Dari pernyataan diatas dapat disimpulkan bahwa , apabila kita tidak tahu mengenai suatu
hal kita bisa tanya kepada orang yang lebih tahu. Tanyanlah dengan bahasa yang sopan
dan baik. Dan ketika kita menuntut Ilmu sesuaikan dengan kemampuannya, maksudnya
yaitu kalau belajar sesuaikan dengan kadarnya , belajar secara bertahap karena belajar itu
membutuhkan suatu proses tidak dengan cara instant. Jadi kita harus menguasai dasarnya
dulu kemudian naik ketingkatan yang lebih tinggi lagi dan seterusnya.
PENUTUP
A. Kesimpulan
Pada surat An Nahl ayat 43 – 44 dan surat Al – Kahfi ayat 65 – 70 mengajarkan kita apabila
kita tidak tahu mengenai suatu hal kita bisa tanya kepada orang yang lebih tahu. Tanyanlah
dengan bahasa yang sopan dan baik. Dan ketika kita menuntut Ilmu sesuaikan dengan
kemampuannya, maksudnya yaitu kalau belajar sesuaikan dengan kadarnya , belajar secara
bertahap karena belajar itu membutuhkan suatu proses tidak dengan cara instant. Jadi kita harus
menguasai dasarnya dulu kemudian naik ketingkatan yang lebih tinggi lagi dan seterusnya.
Nilai – nilai pendidikan yang terkandung diantaranya:
1. Menganjurkan kita untuk bertanya apabila kita tidak tahu.
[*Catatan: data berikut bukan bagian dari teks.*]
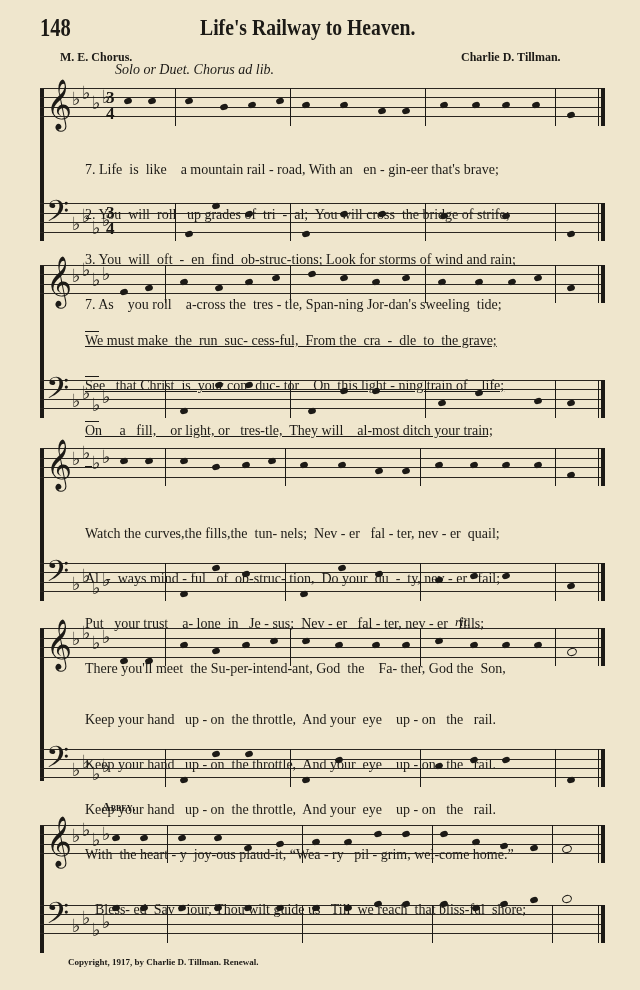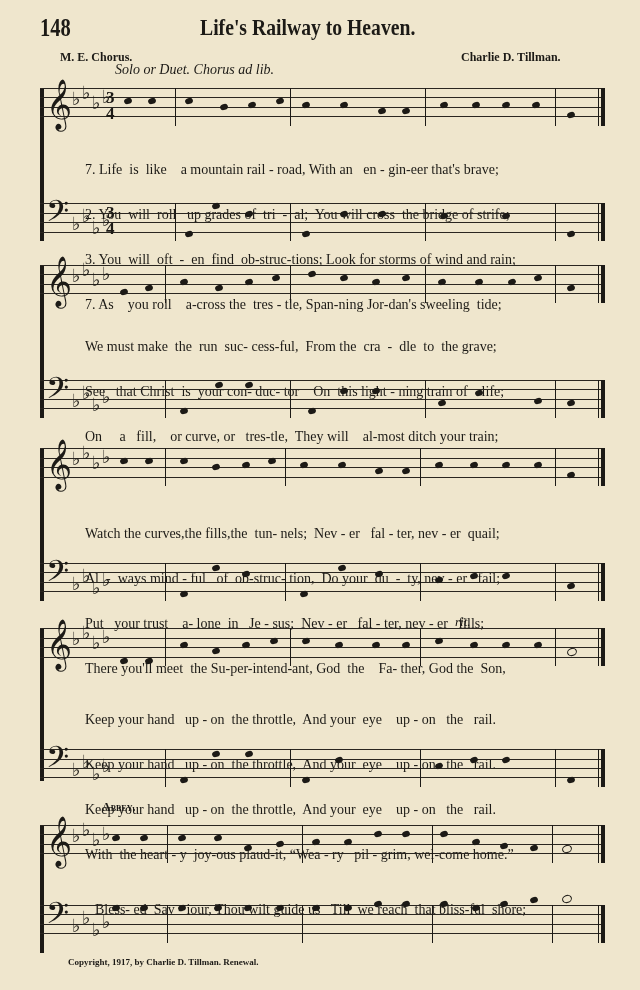--- a/index.html
+++ b/index.html
@@ -130,24 +130,24 @@
     <div class="note" style="left:268px;top:6px;"></div>
       <div class="note" style="left:300px;top:10px;"></div>
     <div class="note" style="left:332px;top:14px;"></div>
       <div class="note" style="left:362px;top:10px;"></div>
     <div class="note" style="left:398px;top:14px;"></div>
       <div class="note" style="left:435px;top:14px;"></div>
     <div class="note" style="left:468px;top:14px;"></div>
       <div class="note" style="left:494px;top:10px;"></div>
     <div class="note" style="left:527px;top:20px;"></div>
   </div>
-  <div class="lyrics" style="top:44px;">
+  <div class="lyrics" style="top:38px;text-decoration:underline;">
     <div>We must make  the  run  suc- cess-ful,  From the  cra  -  dle  to  the grave;</div>
     <div>See   that Christ  is  your con- duc- tor    On  this light - ning train of    life;</div>
-    <div>On     a   fill,    or curve, or   tres-tle,  They will    al-most ditch your train;</div>
+    <div>On     a   fill,    or light, or   tres-tle,  They will    al-most ditch your train;</div>
   </div>
   <div class="staff" style="top:115px;">
     <div class="lines"></div>
     <span class="clef" style="left:6px;top:-6px;font-size:36px;">𝄢</span>
     <span class="key" style="left:32px;top:12px;">♭</span>
     <span class="key" style="left:42px;top:4px;">♭</span>
     <span class="key" style="left:52px;top:16px;">♭</span>
     <span class="key" style="left:62px;top:8px;">♭</span>
     <div class="barline" style="left:125px;"></div>
     <div class="barline" style="left:250px;"></div>

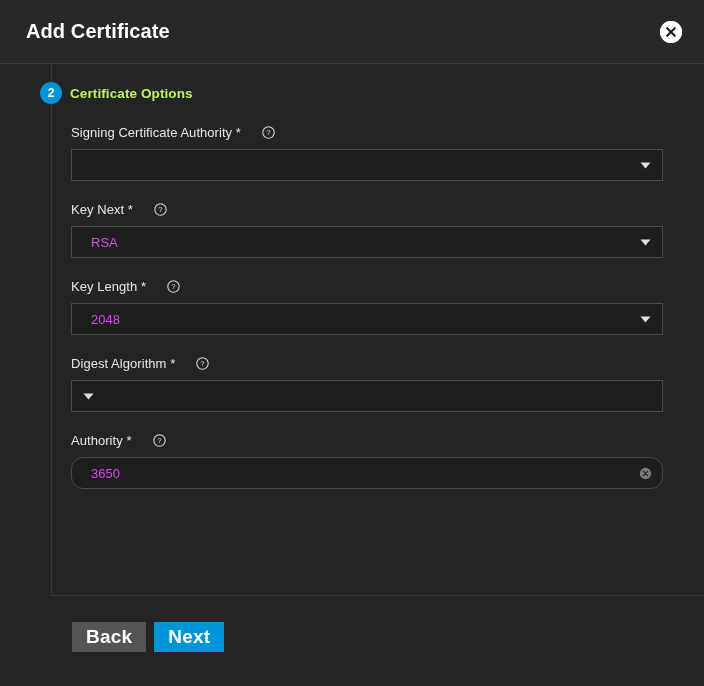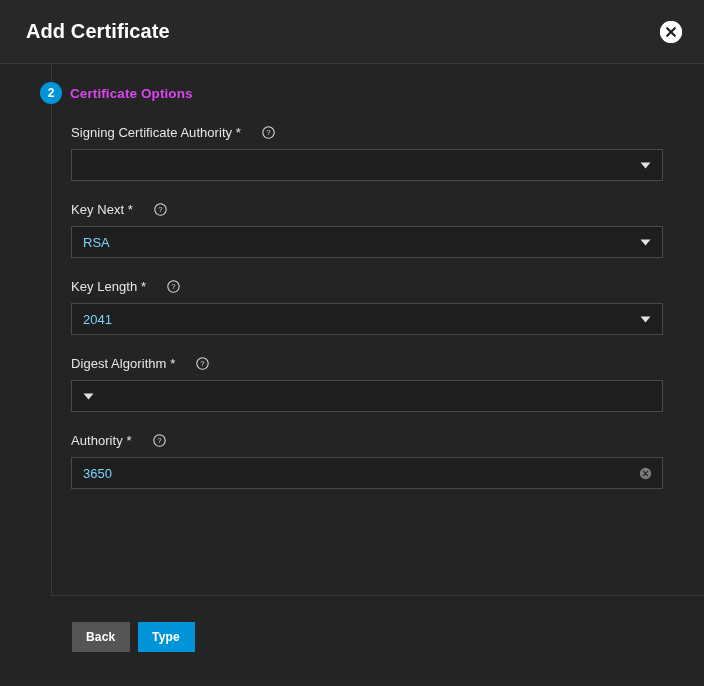--- a/index.html
+++ b/index.html
@@ -98,21 +98,21 @@
     align-items: center;
     justify-content: center;
     line-height: 1;
   }
   .step-label {
     position: absolute;
     left: 70px;
     top: 22px;
     font-size: 13.5px;
     font-weight: bold;
-    color: #d946ef;
+    color: #bef264;
     letter-spacing: 0.1px;
   }
 
   
   .form-area {
     position: absolute;
     left: 0;
     right: 0;
     top: 60px;
     padding-left: 71px;
@@ -149,33 +149,34 @@
     border: 1px solid #4a4a4a;
     box-sizing: border-box;
     display: flex;
     align-items: center;
     padding: 0 9px 0 11px;
     position: relative;
     cursor: pointer;
   }
   .control-value {
     font-size: 13px;
-    color: #7dd3fc;
+    color: #d946ef;
     flex: 1;
     overflow: hidden;
     white-space: nowrap;
     text-overflow: ellipsis;
+    margin-left: 8px;
   }
   .select-arrow {
     width: 11px;
     height: 7px;
     flex: 0 0 auto;
     margin-right: 2px;
   }
-  .control.text-input { cursor: text; }
+  .control.text-input { cursor: text; border-radius: 12px; }
   .clear-button {
     width: 13px;
     height: 13px;
     flex: 0 0 auto;
     cursor: pointer;
     margin-right: 1px;
   }
 
   
   .footer {
@@ -191,21 +192,21 @@
     display: flex;
     gap: 8px;
     padding: 26px 0 0 21px;
   }
   .btn {
     height: 30px;
     min-width: 57px;
     padding: 0 14px;
     border: none;
     font-family: "Liberation Sans", sans-serif;
-    font-size: 12px;
+    font-size: 19px;
     font-weight: bold;
     color: #ffffff;
     cursor: pointer;
     letter-spacing: 0.2px;
   }
   .btn-back { background: #555555; }
   .btn-next { background: #0095d9; }
 </style>
 </head>
 <body>
@@ -267,21 +268,21 @@
 
       <div class="field">
         <div class="field-label-row">
           <span class="field-label"><span>Key Length</span> <span class="req-star">*</span></span>
           <svg class="help-icon" viewBox="0 0 16 16">
             <circle cx="8" cy="8" r="7" fill="none" stroke="#d8d8d8" stroke-width="1.3"></circle>
             <text x="8" y="11.6" text-anchor="middle" font-family="Liberation Sans, sans-serif" font-size="9.5" fill="#d8d8d8">?</text>
           </svg>
         </div>
         <div class="control">
-          <span class="control-value">2041</span>
+          <span class="control-value">2048</span>
           <svg class="select-arrow" viewBox="0 0 11 7">
             <polygon points="0.5,0.5 10.5,0.5 5.5,6.5" fill="#e0e0e0"></polygon>
           </svg>
         </div>
       </div>
 
       <div class="field">
         <div class="field-label-row">
           <span class="field-label"><span>Digest Algorithm</span> <span class="req-star">*</span></span>
           <svg class="help-icon" viewBox="0 0 16 16">
@@ -311,18 +312,18 @@
             <path d="M5.4 5.4 L10.6 10.6 M10.6 5.4 L5.4 10.6" stroke="#242424" stroke-width="1.6" stroke-linecap="round"></path>
           </svg>
         </div>
       </div>
 
     </div>
 
     <div class="footer">
       <div class="footer-inner">
         <button class="btn btn-back">Back</button>
-        <button class="btn btn-next">Type</button>
+        <button class="btn btn-next">Next</button>
       </div>
     </div>
 
   </div>
 </div>
 
 </body></html>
2. Apabila kita mempunyai ilmu sebaiknya ajarkan kepada yang belum tahu.
3. Dalam mendidik sebaiknya menyesuaikan dengan tingkat kecerdasan dan pemahaman
peserta didik.
4. Pendidik sebaiknya menggunakan bahasa yang jelas dan mudah dipahani.
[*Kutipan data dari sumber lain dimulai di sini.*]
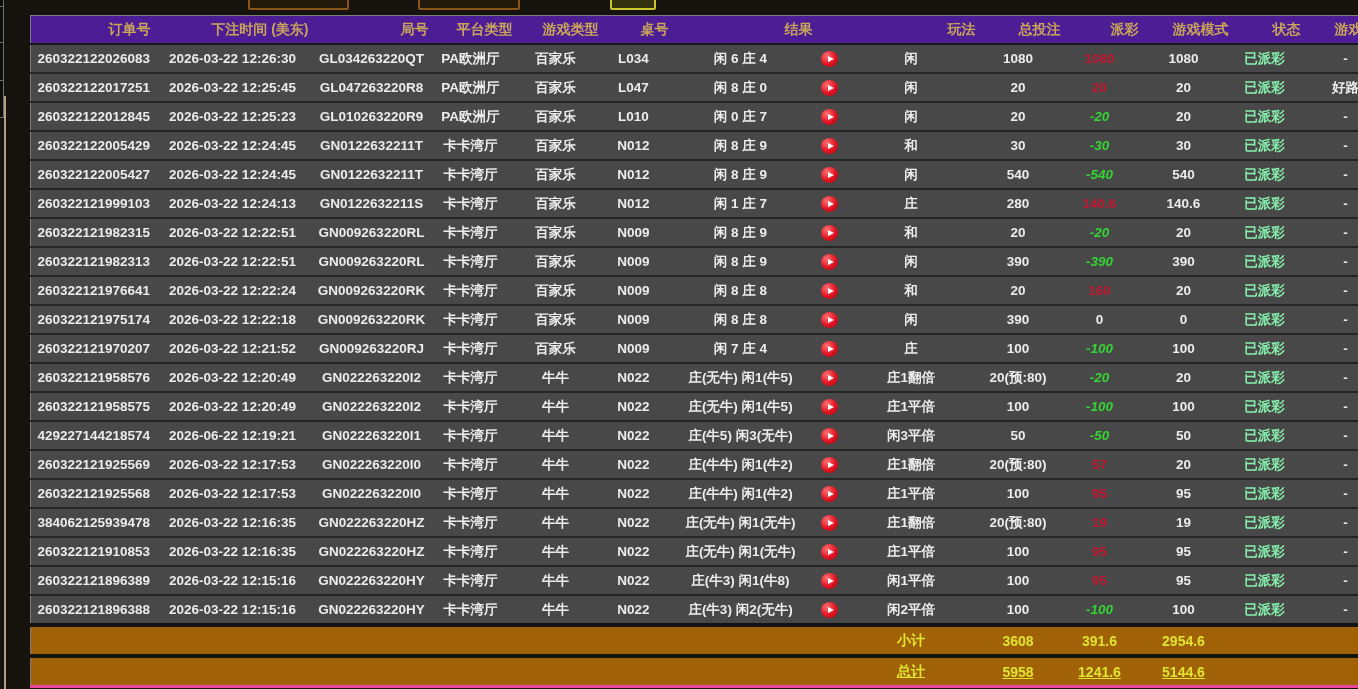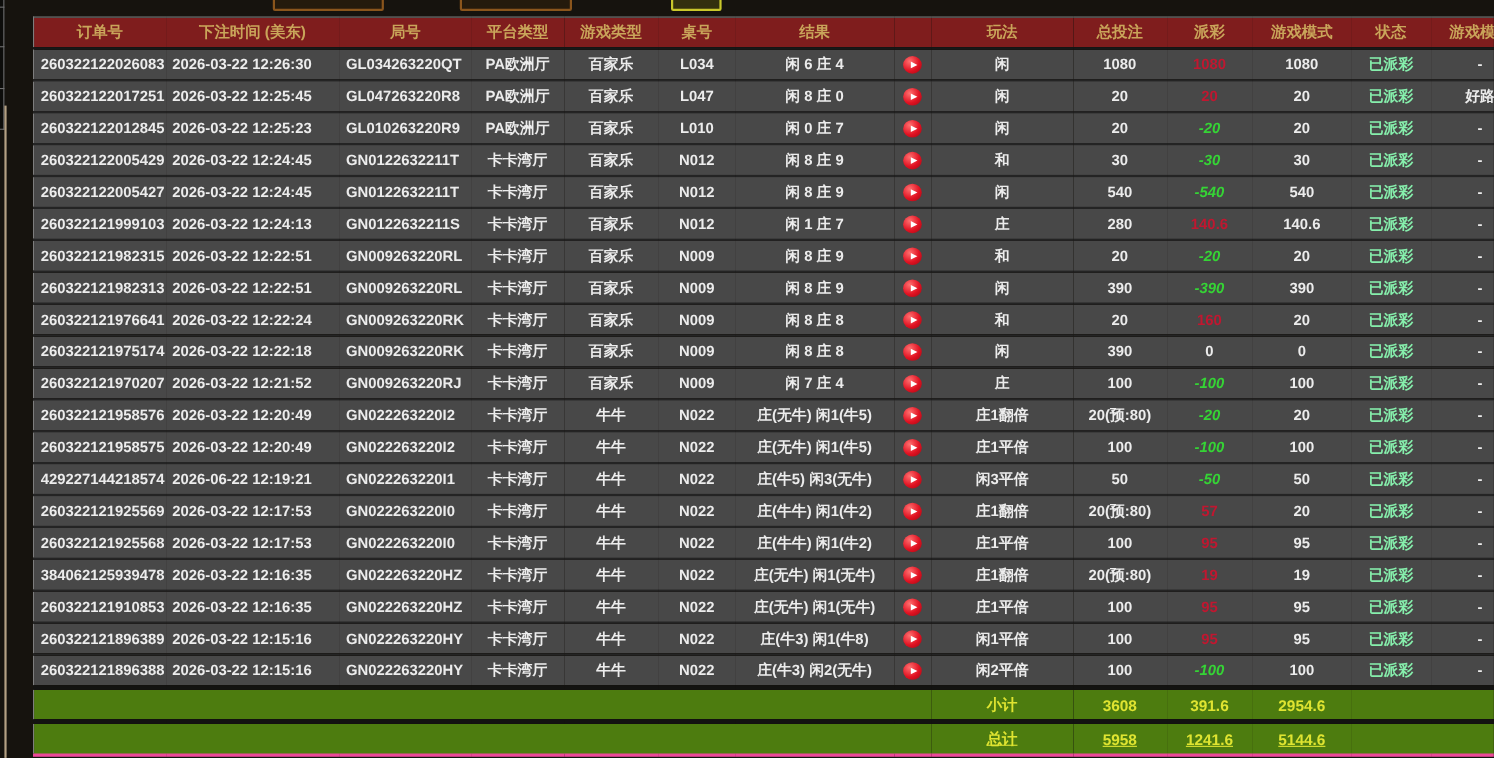--- a/index.html
+++ b/index.html
@@ -15,36 +15,36 @@
   
   .left-boxes{position:absolute;left:0;top:0;width:3px;height:118px;
     background:#0d0d0b;border-right:1px solid #6f6f6f;}
   .left-boxes .hline{position:absolute;left:0;width:4px;height:1px;background:#6f6f6f;}
   .tan-line{position:absolute;left:4px;top:96px;width:2px;height:593px;background:#b3a083;}
 
   .table-wrap{position:absolute;left:30px;top:15px;width:1360px;}
   table{border-collapse:collapse;table-layout:fixed;width:1360px;
     border-left:1px solid #7d7d7d;border-top:1px solid #7d7d7d;}
   thead th{
-    background:#7f1d1d;color:#c9a55a;font-size:14px;font-weight:700;
-    height:27px;border-bottom:2px solid #181818;text-align:center;
+    background:#4c1d95;color:#c9a55a;font-size:14px;font-weight:700;
+    height:27px;border-bottom:2px solid #181818;text-align:right;
     white-space:nowrap;overflow:hidden;padding:0;
   }
   tbody td{
     background:#484848;color:#ececec;height:27px;text-align:center;
     font-size:13.5px;font-weight:700;border-bottom:2px solid #242424;
     white-space:nowrap;overflow:hidden;padding:0;
   }
-  tbody td.c0,tbody td.c1,tbody td.c2{text-align:left;padding-left:6px;}
+  tbody td.c0,tbody td.c1,tbody td.c2{text-align:center;padding-left:6px;}
   td.pay-pos{color:#c01730;}
   td.pay-neg{color:#35d435;font-style:italic;}
   td.pay-zero{color:#ececec;}
   td.status-ok{color:#86efac;}
   tr.total-row td{
-    background:#4d7c0f;color:#dfe431;border-top:4px solid #131311;
+    background:#a16207;color:#dfe431;border-top:4px solid #131311;
     border-bottom:none;font-size:14px;margin-top:40px;
   }
   tr.total-row:last-child td{border-bottom:3px solid #ec4899;text-decoration:underline;}
   .replay-btn{
     display:inline-flex;align-items:center;justify-content:center;
     width:17px;height:16px;border-radius:50%;vertical-align:middle;
     background:radial-gradient(circle at 35% 30%, #ff7070 0%, #e11222 55%, #9c0812 100%);
     border:none;cursor:pointer;padding:0;
   }
   .play-tri{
5. Pendidikan dilakukan secara bertahab.
6. Pendidik atau guru sebaiknya menguasai bahan ajar.
B. Saran
Penulis berharap dengan adanya makalah tafsir tarbawi, penulis khususnya dan para
pembaca dapat memahami tafsir Ibnu katsir mengenai surat An Nahl ayat 43 – 44 dan surat
Al Kahfi ayat 65 – 70 . penulispun berharap adanya kritik dan saran. Karena semua itu untuk
sempurnanya pembuatan makalah yang akan datang.